Hurvin Anderson, Anywhere but Nowhere

Giovanni Aloi
The Arts Club of Chicago
April 9–August 7, 2021
The Arts Club of Chicago
April 9–August 7, 2021
[En anglais]

The intense palette, bold brushwork, and intriguing flickering of flatness and three-dimensionality reveal the competence of a consummate artist, intimately aware of painting’s ability to complicate our relationship with time and space like no other medium. Hurvin Anderson: Anywhere but Nowhere at The Arts Club of Chicago is a powerful and aesthetically original statement about diaspora, memory, and identity. The artist’s visions of the Caribbean are in direct contrast to the colonialist photographic imagery produced by American and British banana companies and hoteliers during the second half of the nineteenth century. The colours are vibrant, the mood is bright, but for the most part humans remain idle. This is not the Caribbean tourist destination we have become used to.

Curiously aligned to Edward Hopper’s ability to evoke an existentialist kind of hollowness, Anderson’s paintings are hauntingly silent, yet vibrant. Overabundant exotic vegetation reclaims the concrete ruins of a colonial past that has defined these islands as much as the lives of those who left them. Loose brushstrokes, complete with drips, are at times unleashed upon the canvas with abstract expressionist impetuousness. Sometimes, delicate and intricate outlines delineate vegetal repetitions and motifs that convey an uncontainable sense of presence and liveliness. These are not images of ruins, passive lamentations of a bygone glorious time, or even statements of accusation against the colonialist powers that lurk underneath the painted surfaces.

Born in Birmingham, England, to parents of Jamaican descent, Anderson’s first memories of the Caribbean islands were crafted by his family—stories of a faraway land of plenty, corroborated by sparse photographic imagery substantiating an irremediable sense of longing and misplacedness that defined the artist’s childhood. He dreamed about Jamaica until his fourteenth birthday when he travelled there with his mother.

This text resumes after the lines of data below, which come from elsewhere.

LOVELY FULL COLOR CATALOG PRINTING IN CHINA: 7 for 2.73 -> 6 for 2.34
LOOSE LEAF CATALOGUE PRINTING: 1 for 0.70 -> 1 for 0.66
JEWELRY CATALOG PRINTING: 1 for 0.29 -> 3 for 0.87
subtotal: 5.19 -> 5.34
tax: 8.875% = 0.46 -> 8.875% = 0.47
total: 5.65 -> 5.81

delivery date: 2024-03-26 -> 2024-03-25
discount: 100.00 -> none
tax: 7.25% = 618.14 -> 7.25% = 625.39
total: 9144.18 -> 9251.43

The landscape paintings on display at The Arts Club of Chicago are based on photographs taken during his trips. The grids, deliberately left visible in sections, are not simply a tool the artist uses to translate photography into painting, but a symbolic reminder that we can never truly see reality beyond the symbolic systems of the past. This aspect of his work gestures to the plant-filled installations of African American artist Rashid Johnson, whose work is also about identity and negotiating diasporic memories. In the hands of these artists, the grid, a modernist symbol of order and rationalization, speaks of colonialist powers that invisibly rule our relationships with the past while indelibly marking the present. This is the matrix of the uncanny emptiness of Anderson’s paintings. They are simultaneously referents of real locations and also images of the mind—conceptual memories and sedimentations of the artist’s longing—that represent the impossibility of ever inhabiting ex-colonial land with a sense of true ownership.

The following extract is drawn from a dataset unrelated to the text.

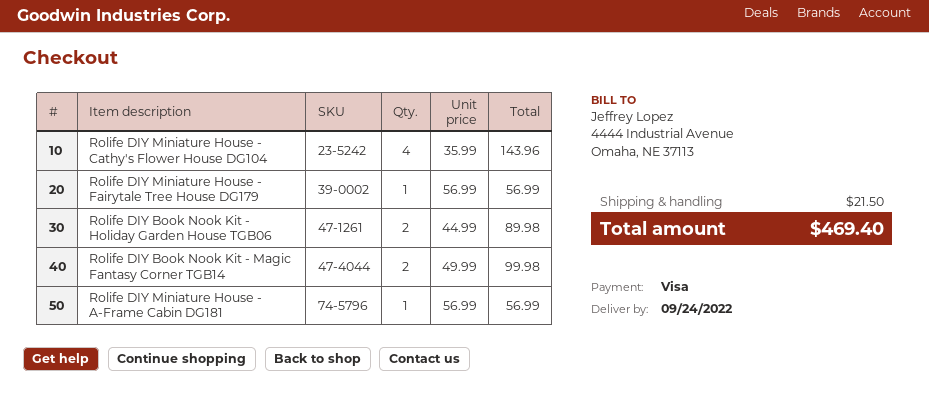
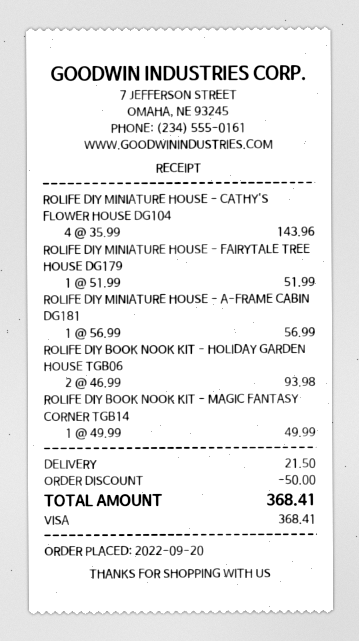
Rolife DIY Miniature House - Fairytale Tree House DG179: 1 x 56.99 = 56.99 -> 1 x 51.99 = 51.99
Rolife DIY Book Nook Kit - Holiday Garden House TGB06: 2 x 44.99 = 89.98 -> 2 x 46.99 = 93.98
Rolife DIY Book Nook Kit - Magic Fantasy Corner TGB14: 2 x 49.99 = 99.98 -> 1 x 49.99 = 49.99
discount: none -> 50.00
total: 469.40 -> 368.41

In Anderson’s hands painting becomes an opportunity to process and negotiate. In a conversation with Jackie Wullschläger published in The Financial Times we find the following statement by the artist: “My struggle with Jamaica: I don’t know it and I know it. I have this romantic vision of it and a lot of the painting is fighting that romance.” Across every canvas in the exhibition, this flickering haunts the viewer. There’s sheer beauty in the way Anderson unravels the workings of a traumatic distancing from his motherland through paint; a reminder that painting can simultaneously be a sharp tool of introspection and one that can help us unravel complex cultural/historical analysis.